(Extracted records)

________

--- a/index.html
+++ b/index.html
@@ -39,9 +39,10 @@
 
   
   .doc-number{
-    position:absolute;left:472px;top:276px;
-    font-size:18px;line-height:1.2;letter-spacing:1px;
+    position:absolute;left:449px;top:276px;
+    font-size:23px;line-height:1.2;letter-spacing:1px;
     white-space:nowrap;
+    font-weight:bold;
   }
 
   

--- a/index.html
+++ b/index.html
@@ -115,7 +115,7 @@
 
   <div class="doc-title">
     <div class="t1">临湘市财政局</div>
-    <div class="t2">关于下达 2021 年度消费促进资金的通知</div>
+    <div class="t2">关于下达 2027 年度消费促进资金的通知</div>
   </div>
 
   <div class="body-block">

________

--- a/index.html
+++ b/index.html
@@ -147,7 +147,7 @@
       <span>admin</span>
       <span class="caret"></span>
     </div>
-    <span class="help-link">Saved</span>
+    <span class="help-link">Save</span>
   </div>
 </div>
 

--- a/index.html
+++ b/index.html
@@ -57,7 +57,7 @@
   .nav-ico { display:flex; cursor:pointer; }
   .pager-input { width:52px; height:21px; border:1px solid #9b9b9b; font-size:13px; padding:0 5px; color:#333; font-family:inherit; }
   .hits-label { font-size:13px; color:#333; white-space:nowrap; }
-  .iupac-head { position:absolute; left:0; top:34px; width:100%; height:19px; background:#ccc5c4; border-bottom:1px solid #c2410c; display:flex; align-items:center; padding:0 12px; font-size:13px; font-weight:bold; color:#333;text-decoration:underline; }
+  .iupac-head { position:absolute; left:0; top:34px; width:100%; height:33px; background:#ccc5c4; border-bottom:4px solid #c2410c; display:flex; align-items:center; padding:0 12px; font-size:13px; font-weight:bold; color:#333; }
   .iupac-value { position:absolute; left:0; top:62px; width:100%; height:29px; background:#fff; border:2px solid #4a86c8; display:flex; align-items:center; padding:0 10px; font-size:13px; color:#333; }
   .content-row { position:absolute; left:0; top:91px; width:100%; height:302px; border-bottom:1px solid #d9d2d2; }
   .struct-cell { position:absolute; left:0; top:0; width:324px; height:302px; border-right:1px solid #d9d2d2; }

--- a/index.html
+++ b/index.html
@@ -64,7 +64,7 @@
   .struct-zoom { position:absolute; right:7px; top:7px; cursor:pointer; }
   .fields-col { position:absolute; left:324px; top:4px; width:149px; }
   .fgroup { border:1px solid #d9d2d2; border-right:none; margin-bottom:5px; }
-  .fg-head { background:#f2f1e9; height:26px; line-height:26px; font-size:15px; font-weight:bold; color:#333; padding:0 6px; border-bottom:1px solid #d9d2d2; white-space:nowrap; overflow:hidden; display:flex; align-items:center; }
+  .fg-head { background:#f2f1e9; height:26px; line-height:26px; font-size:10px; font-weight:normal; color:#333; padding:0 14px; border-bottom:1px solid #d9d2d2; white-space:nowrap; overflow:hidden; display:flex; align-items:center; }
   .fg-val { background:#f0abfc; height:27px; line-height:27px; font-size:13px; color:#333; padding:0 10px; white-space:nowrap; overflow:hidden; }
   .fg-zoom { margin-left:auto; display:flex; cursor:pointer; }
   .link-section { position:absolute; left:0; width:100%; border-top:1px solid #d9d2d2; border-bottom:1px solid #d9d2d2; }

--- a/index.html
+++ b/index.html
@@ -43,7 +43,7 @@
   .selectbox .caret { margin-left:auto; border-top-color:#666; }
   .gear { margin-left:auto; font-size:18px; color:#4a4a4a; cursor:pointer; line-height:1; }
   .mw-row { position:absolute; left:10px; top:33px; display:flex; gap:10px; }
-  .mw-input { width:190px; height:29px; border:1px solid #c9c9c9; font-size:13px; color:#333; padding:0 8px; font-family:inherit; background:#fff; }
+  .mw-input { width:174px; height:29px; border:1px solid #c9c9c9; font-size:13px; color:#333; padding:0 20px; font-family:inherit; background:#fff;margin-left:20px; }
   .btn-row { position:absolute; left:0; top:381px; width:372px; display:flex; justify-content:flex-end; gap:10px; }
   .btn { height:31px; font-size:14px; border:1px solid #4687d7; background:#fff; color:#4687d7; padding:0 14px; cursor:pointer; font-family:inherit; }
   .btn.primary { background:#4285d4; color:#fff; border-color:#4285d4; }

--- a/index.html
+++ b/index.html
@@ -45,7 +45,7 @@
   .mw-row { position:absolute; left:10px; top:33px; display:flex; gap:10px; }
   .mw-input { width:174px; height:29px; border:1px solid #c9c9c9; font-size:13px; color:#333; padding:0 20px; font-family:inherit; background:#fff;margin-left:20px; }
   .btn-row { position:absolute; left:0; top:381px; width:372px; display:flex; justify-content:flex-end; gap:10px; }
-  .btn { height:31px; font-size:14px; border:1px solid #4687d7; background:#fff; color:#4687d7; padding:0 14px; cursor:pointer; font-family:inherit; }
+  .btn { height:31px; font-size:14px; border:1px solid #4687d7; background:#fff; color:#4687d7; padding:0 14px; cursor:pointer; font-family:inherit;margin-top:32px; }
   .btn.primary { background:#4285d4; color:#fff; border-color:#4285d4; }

________

_REQUIRED WORK_.
Read through the entries and copy every line that includes "年度消费促进资金的通知".

_WRITTEN RESPONSE_.
-    <div class="t2">关于下达 2021 年度消费促进资金的通知</div>
+    <div class="t2">关于下达 2027 年度消费促进资金的通知</div>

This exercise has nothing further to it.